As you leave MIT, I hope that you will take with you more than the knowledge you have gained. Take with you the sense of wonder and joy that drives science and that science instills in us. Recognize the promise that is held in the exploration of nature and the quest for new knowledge and new understanding. And recognize the value of the intellectual heritage on which you build.
But your task is to shape the future. This will require more than the knowledge and skills that you have gained here. The philosopher Alfred North Whitehead said, "It is the business of the future to be dangerous."
And so, you will need to be more than smart and knowledgeable: you will need to be courageous. You will need to be creative and compassionate as well.
We expect no less of you. And indeed, we are counting on you. I urge you to help us build a world community that embraces and values different cultures and heritage, that respects individuals and works toward the betterment of all people.
There is fulfillment in such service. In the words of Albert Schweitzer: "I don't know what your destiny will be, but one thing I know: the ones among you who will be really happy are those who have sought and found how to serve."
As graduates of MIT, you are in a unique position to serve and to lead. You have acquired an outstanding education. It has not been a gift -- you have worked for it, and worked hard. Nonetheless, your education has been a privilege. Now you have a responsibility to use your education -- to use it wisely, and use it well.
Today we celebrate with joy your journey to this graduation ceremony, and look forward with hope and optimism to your journey into the future. But as we do so, I would like to share with you a brief personal reflection - because I had an experience this spring that brought this issue of fragmentation versus integration home to me in a very personal way.
I was invited to give the Commencement address at the University of Tokyo.

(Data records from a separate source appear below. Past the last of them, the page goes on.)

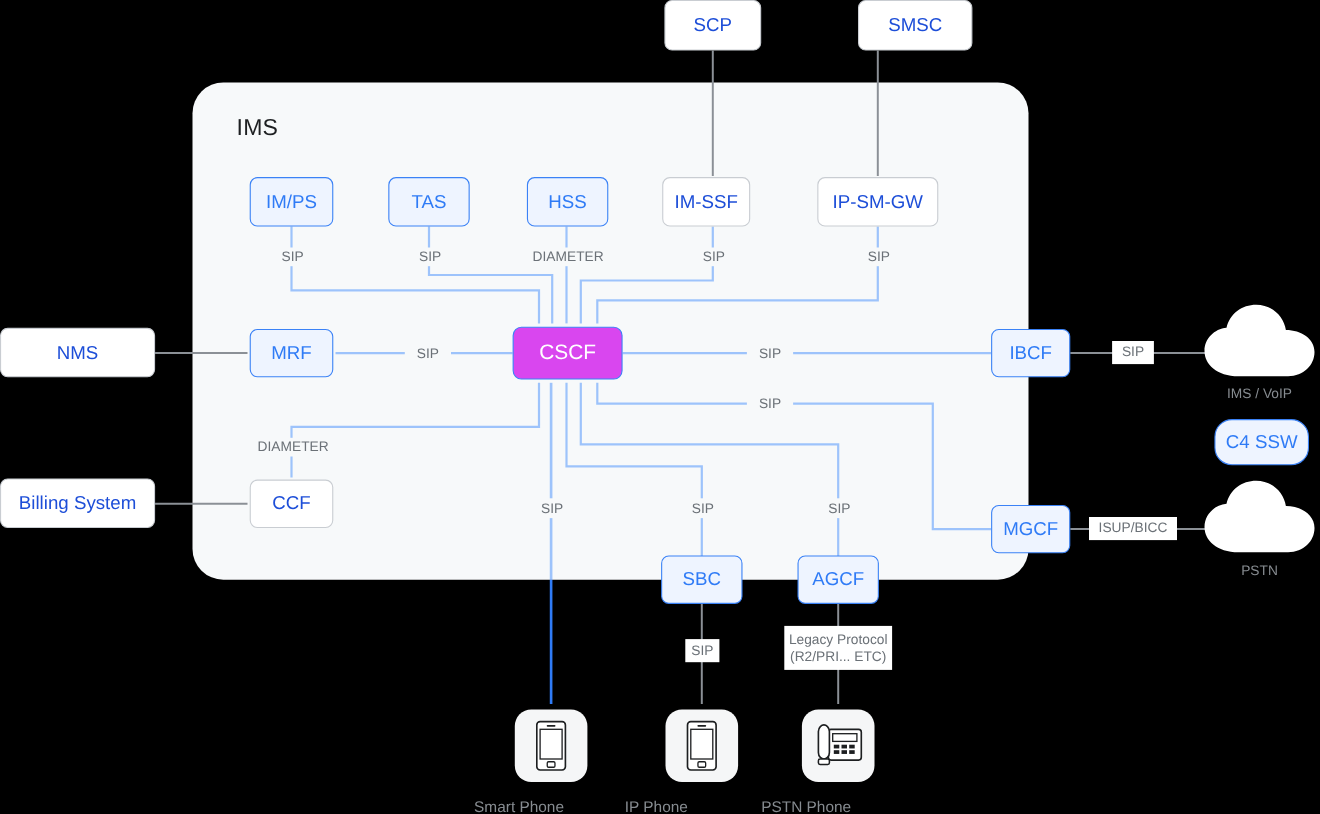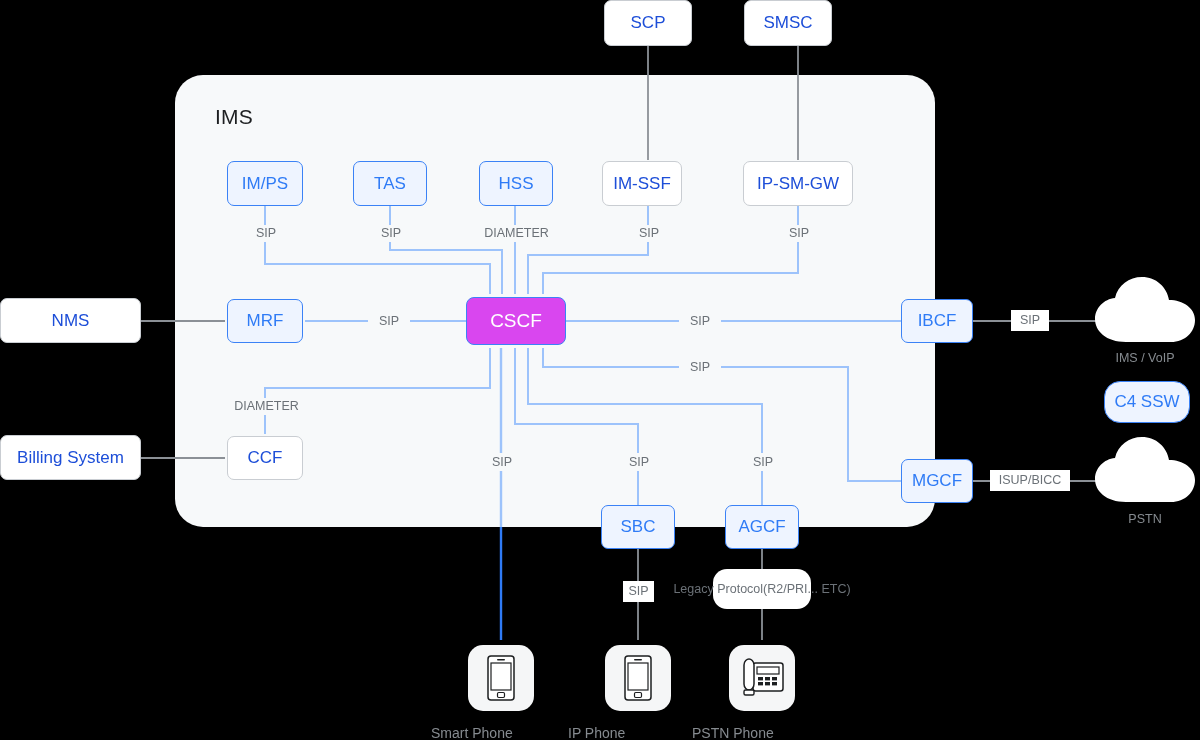--- a/index.html
+++ b/index.html
@@ -22,21 +22,21 @@
   .node.blue{background:#eef4ff;border:1.6px solid #3b82f6;color:#2f7bf6;}
   .node.plain{background:#ffffff;border:1.3px solid #c9cdd2;color:#1d4ed8;}
   .node.hub{background:#d946ef;border:1.6px solid #3b82f6;color:#ffffff;
             font-size:19px;border-radius:8px;}
 
   
   .chip{position:absolute;display:flex;align-items:center;justify-content:center;
         font-size:12.5px;color:#6b7177;background:#f7f9fa;padding:1px 5px;
         box-sizing:border-box;white-space:nowrap;line-height:1.3;}
   .chip.onblack{background:#ffffff;}
-  .chip.two{flex-direction:row;padding:2px 5px;border-radius:14px;}
+  .chip.two{flex-direction:column;padding:2px 5px;}
 
   
   .cloud{position:absolute;}
   .cloud-label{position:absolute;font-size:12.5px;color:#868b90;text-align:center;
                width:140px;}
 
   
   .device{position:absolute;width:66px;height:66px;border-radius:15px;
           background:#f5f6f7;display:flex;align-items:center;justify-content:center;}
   .device-label{position:absolute;width:140px;text-align:left;font-size:14px;
@@ -86,21 +86,21 @@
       <path d="M141,321 L225,321"></path>
       <path d="M141,458 L225,458"></path>
       <path d="M973,321 L1100,321"></path>
       <path d="M973,481 L1100,481"></path>
       <path d="M638,548 L638,640"></path>
       <path d="M762,548 L762,640"></path>
     </g>
   </svg>
 
   <div class="node plain" style="left:604px;top:0px;width:88px;height:46px;">SCP</div>
-  <div class="node plain" style="left:744px;top:0px;width:88px;height:46px;">SMSC</div>
+  <div class="node plain" style="left:780px;top:0px;width:104px;height:46px;">SMSC</div>
 
   <div class="node blue" style="left:227px;top:161px;width:76px;height:45px;">IM/PS</div>
   <div class="node blue" style="left:353px;top:161px;width:74px;height:45px;">TAS</div>
   <div class="node blue" style="left:479px;top:161px;width:74px;height:45px;">HSS</div>
   <div class="node plain" style="left:602px;top:161px;width:80px;height:45px;">IM-SSF</div>
   <div class="node plain" style="left:743px;top:161px;width:110px;height:45px;">IP-SM-GW</div>
 
   <div class="node blue" style="left:227px;top:299px;width:76px;height:44px;">MRF</div>
   <div class="node hub" style="left:466px;top:297px;width:100px;height:48px;">CSCF</div>
   <div class="node blue" style="left:901px;top:299px;width:72px;height:44px;">IBCF</div>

Now, to put this in perspective, you need to know that when I was a young boy growing up in a small town in West Virginia, the United States and Japan were at war with each other. We were separated by cultural, historical, and political differences vastly greater than the geographic distance that separated us. At that time, it would have been inconceivable to me that I might someday serve as president of MIT. And it would have been far more inconceivable that I might someday stand to address the graduating class of the University of Tokyo.
Yet there I was - having crossed a bridge made possible by the conviction of leaders and of ordinary citizens in both countries that we had more in common than we had differences.

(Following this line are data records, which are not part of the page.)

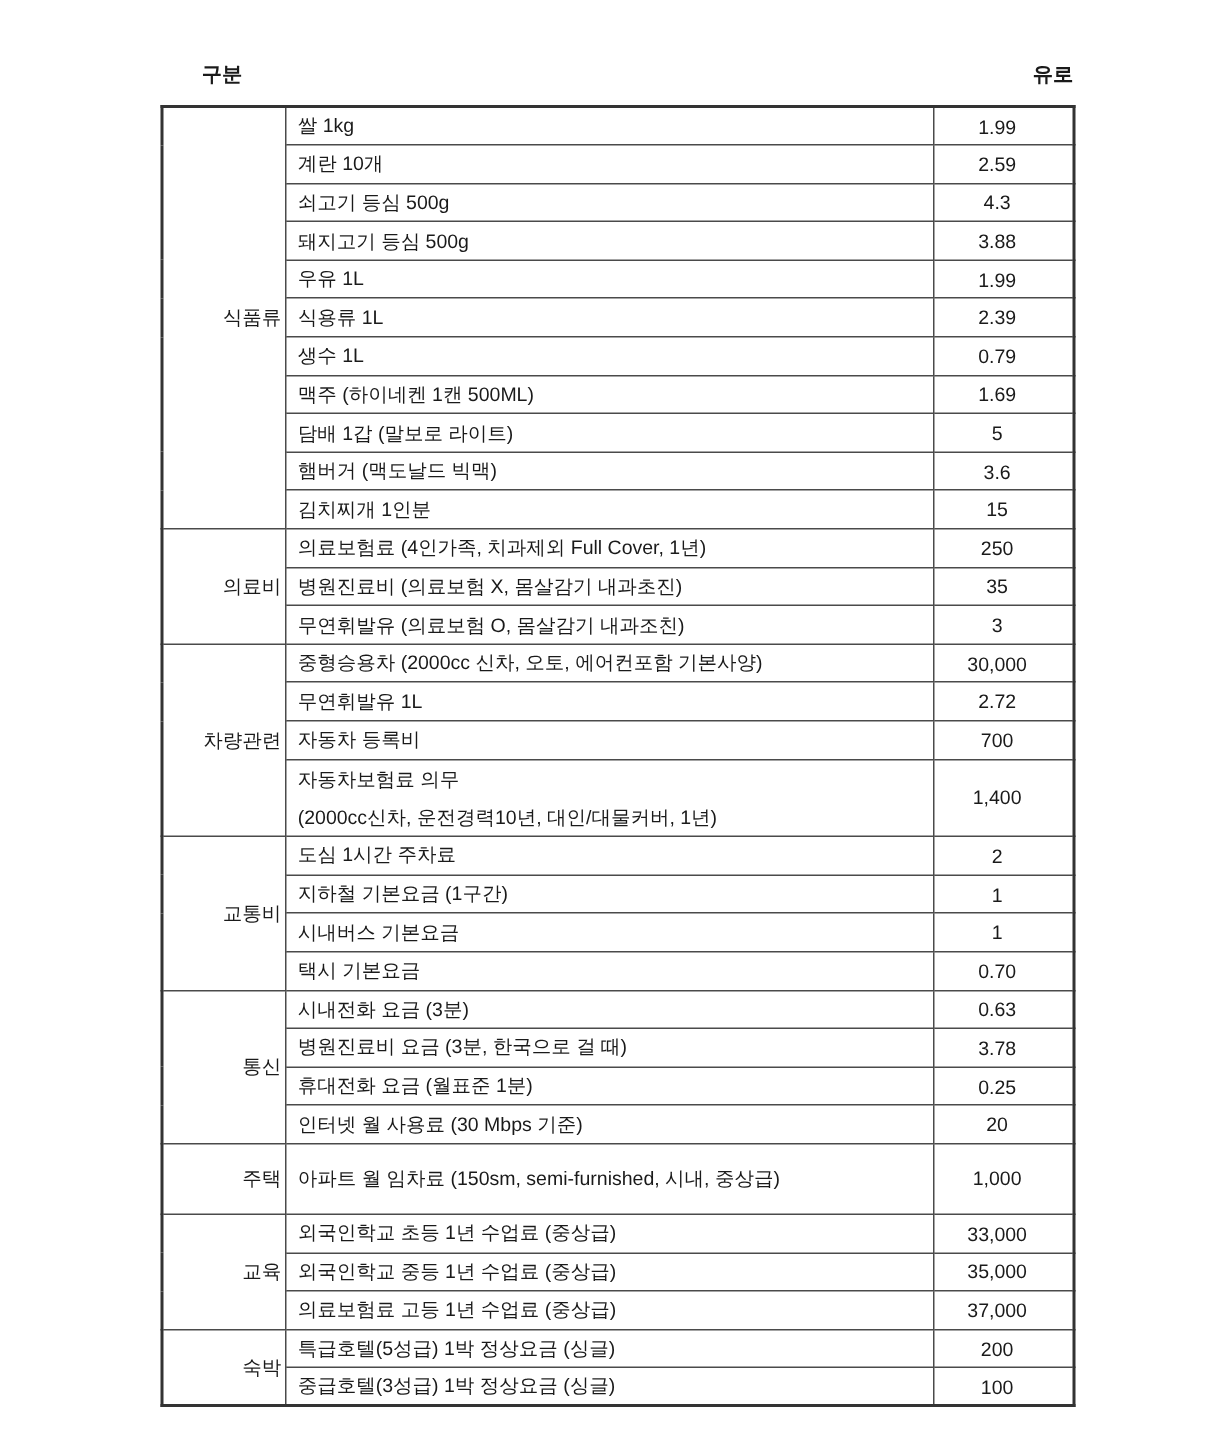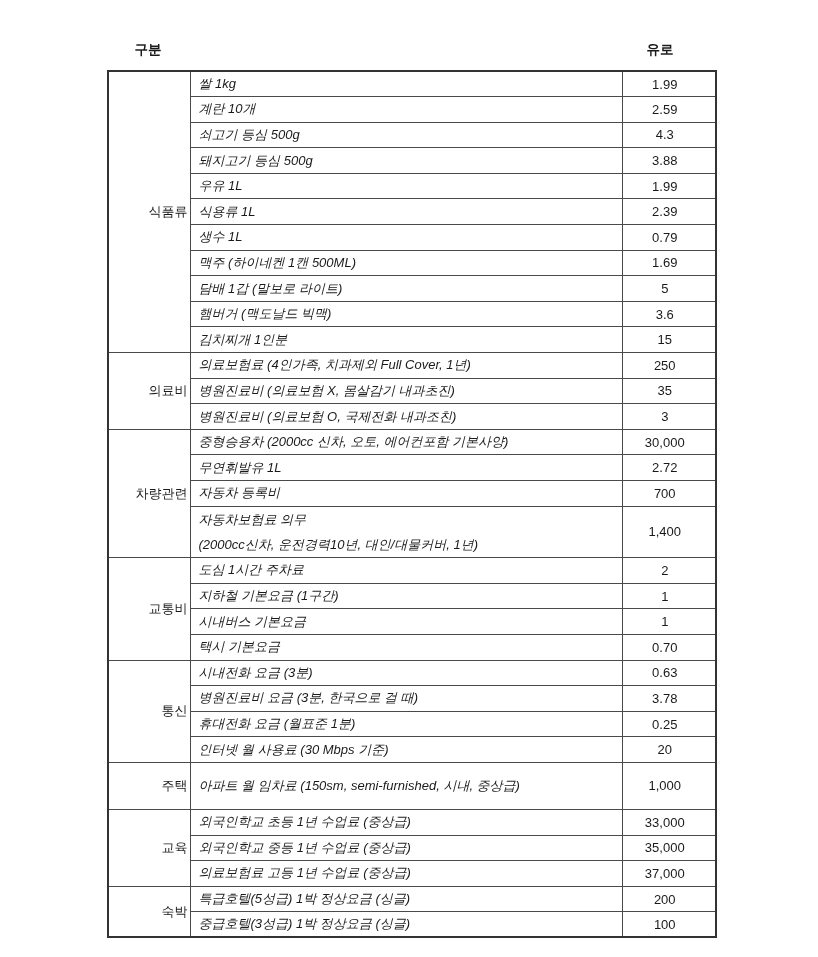--- a/index.html
+++ b/index.html
@@ -10,36 +10,36 @@
   }
   .sheet { position:relative; width:818px; height:957px; background:#ffffff; overflow:hidden; }
 
   
   .col-header {
     position:absolute; top:40px; height:20px; line-height:20px;
     text-align:center; font-weight:bold; font-size:13.5px; white-space:pre;
   }
   .hdr-cat   { left:107px; width:82px; }
   .hdr-item  { left:189px; width:432px; }
-  .hdr-price { left:613px; width:94px; }
+  .hdr-price { left:655px; width:94px; }
 
   table.price-table {
     position:absolute; left:107px; top:70px; width:608px;
     border-collapse:collapse; table-layout:fixed;
     border:2px solid #333333;
   }
   td {
     border:1px solid #4a4a4a;
     font-size:13px; vertical-align:middle;
     overflow:hidden; white-space:nowrap;
   }
   tr.single { height:25.6px; }
   tr.double { height:51.3px; }
   td.cat   { text-align:right; padding:14px 2px; }
-  td.item  { padding:0 6px 0 8px;font-style:italic; }
+  td.item  { padding:0 6px 0 8px; }
   td.price { text-align:center; padding:0 12px 0 4px; }
   td.item .line { display:block; line-height:25.3px; }
 </style>
 </head>
 <body>
 
 <div class="sheet">
   <div class="col-header hdr-cat">구분</div>
   <div class="col-header hdr-price">유로</div>
 
@@ -98,21 +98,21 @@
         <tr class="single">
           <td class="cat" rowspan="3">의료비</td>
           <td class="item">의료보험료 (4인가족, 치과제외 Full Cover, 1년)</td>
           <td class="price">250</td>
         </tr>
         <tr class="single">
           <td class="item">병원진료비 (의료보험 X, 몸살감기 내과초진)</td>
           <td class="price">35</td>
         </tr>
         <tr class="single">
-          <td class="item">병원진료비 (의료보험 O, 국제전화 내과조친)</td>
+          <td class="item">무연휘발유 (의료보험 O, 몸살감기 내과조친)</td>
           <td class="price">3</td>
         </tr>
         <tr class="single">
           <td class="cat" rowspan="4">차량관련</td>
           <td class="item">중형승용차 (2000cc 신차, 오토, 에어컨포함 기본사양)</td>
           <td class="price">30,000</td>
         </tr>
         <tr class="single">
           <td class="item">무연휘발유 1L</td>
           <td class="price">2.72</td>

And while I was halfway around the globe from Cambridge, I was speaking at a university that has much in common with MIT: a commitment to advance human knowledge, and to work toward a world in which all people can develop their talents, economies, health, security, freedom, and opportunities.
What better ambition could there be for any institution - or individual - in our world today?
Charge to the Graduates
And now, as you embark on the next stage of your journey, I offer this charge to you, the graduates of MIT:
Ponder the unthinkable. Question the status quo. Live in the world as well as in your own nation. Dream of a better future, but contribute to the present. Share your talents. Commune with all people. Be steady friends and bold companions. Address the truly important issues of your time. Be honest in all that you do.
Take your education, your talent, and your energy, and build a nation and a world community that considers knowledge a gift to be shared, a healthy planet a place to be cherished, and human dignity and opportunity fundamental conditions to be enjoyed by all people.
Men and Women of MIT, I wish you God's speed and the very best of good fortune.